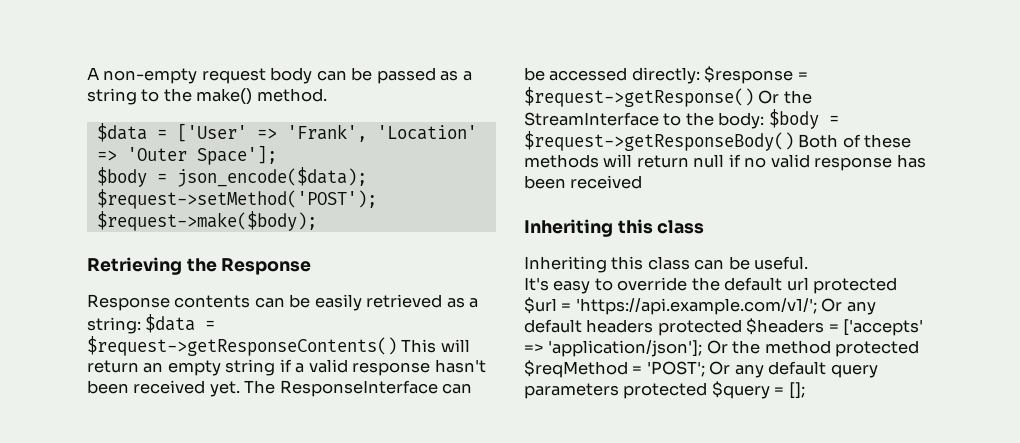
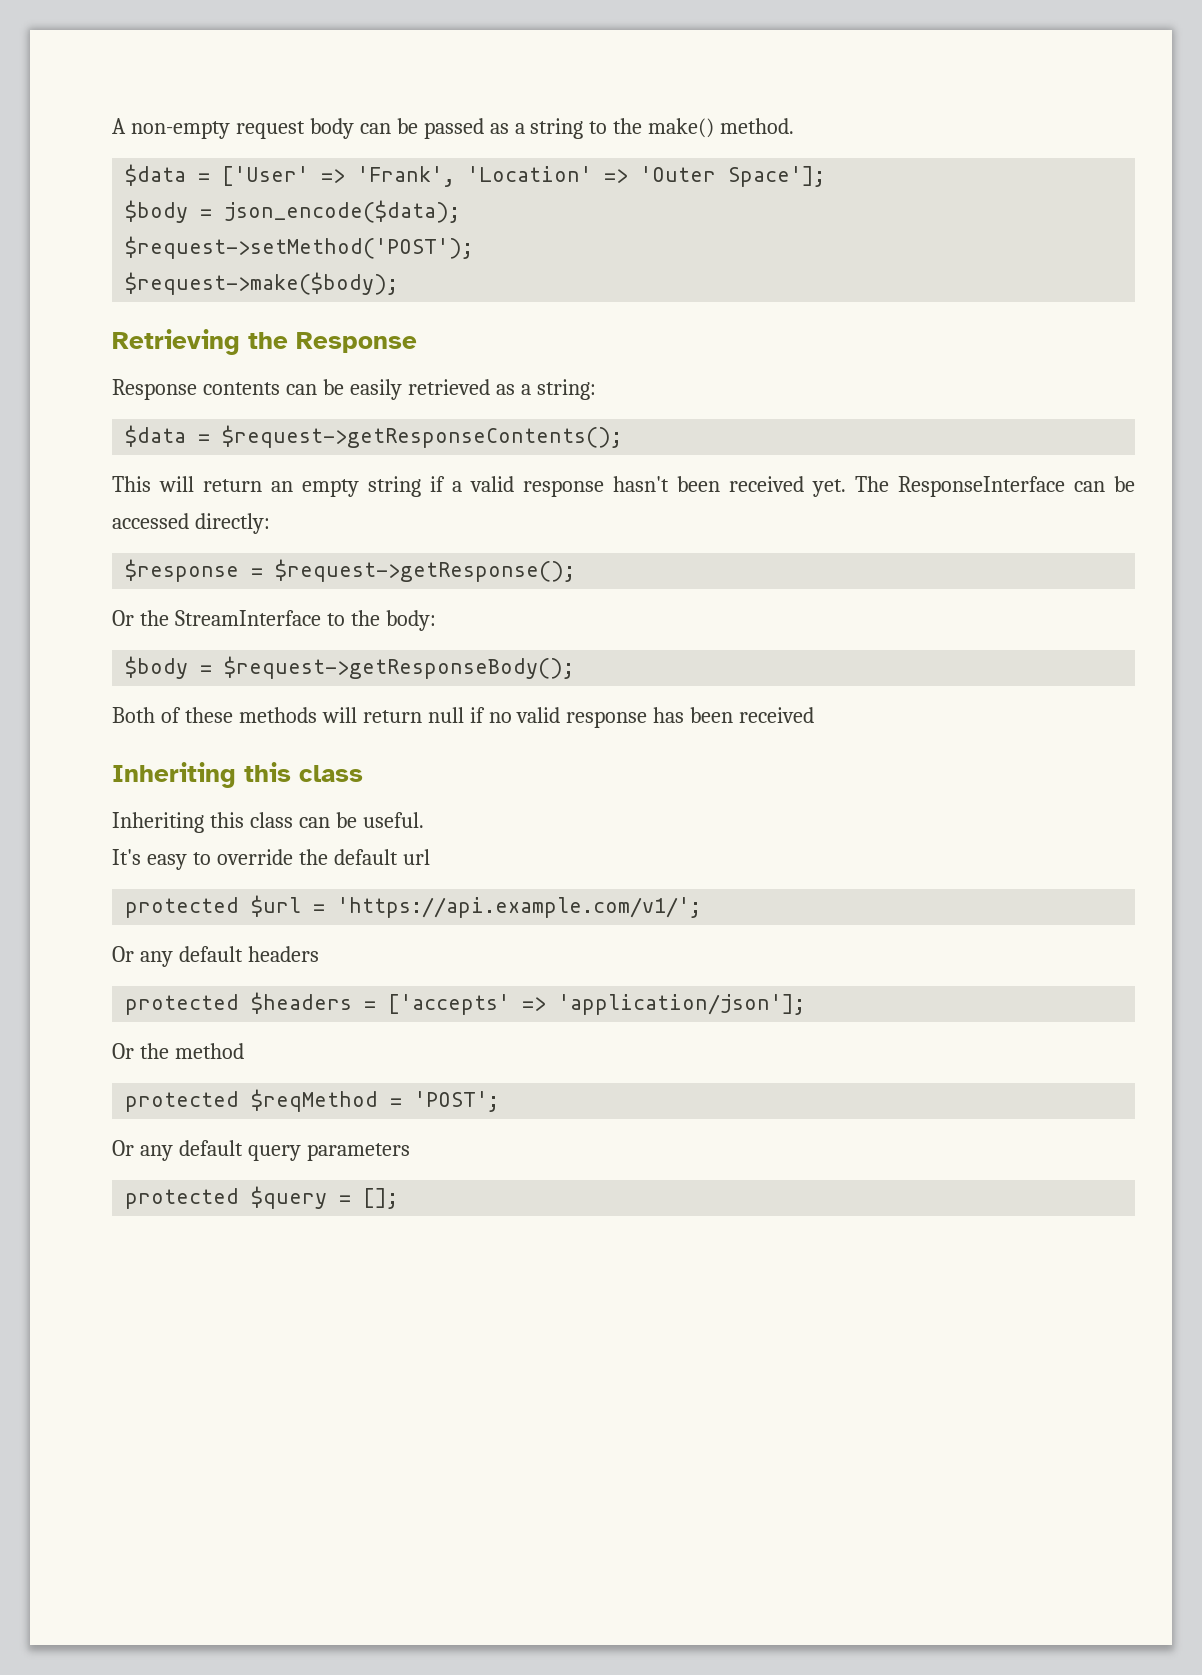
- Response contents can be easily retrieved as a string: $data = $request->getResponseContents() This will return an empty string if a valid response hasn't been received yet.
+ Response contents can be easily retrieved as a string:
+ $data = $request->getResponseContents();
+ This will return an empty string if a valid response hasn't been received yet.
- The ResponseInterface can be accessed directly: $response = $request->getResponse() Or the StreamInterface to the body: $body = $request->getResponseBody() Both of these methods will return null if no valid response has been received
+ The ResponseInterface can be accessed directly:
+ $response = $request->getResponse();
+ Or the StreamInterface to the body:
+ $body = $request->getResponseBody();
+ Both of these methods will return null if no valid response has been received
- It's easy to override the default url protected $url = 'https://api.example.com/v1/'; Or any default headers protected $headers = ['accepts' => 'application/json']; Or the method protected $reqMethod = 'POST'; Or any default query parameters protected $query = [];
+ It's easy to override the default url
+ protected $url = 'https://api.example.com/v1/';
+ Or any default headers
+ protected $headers = ['accepts' => 'application/json'];
+ Or the method
+ protected $reqMethod = 'POST';
+ Or any default query parameters
+ protected $query = [];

::::::

• Brief
Across the entries above, how many lines contain the string "will"? The number alone is the answer.

• Problem solution
4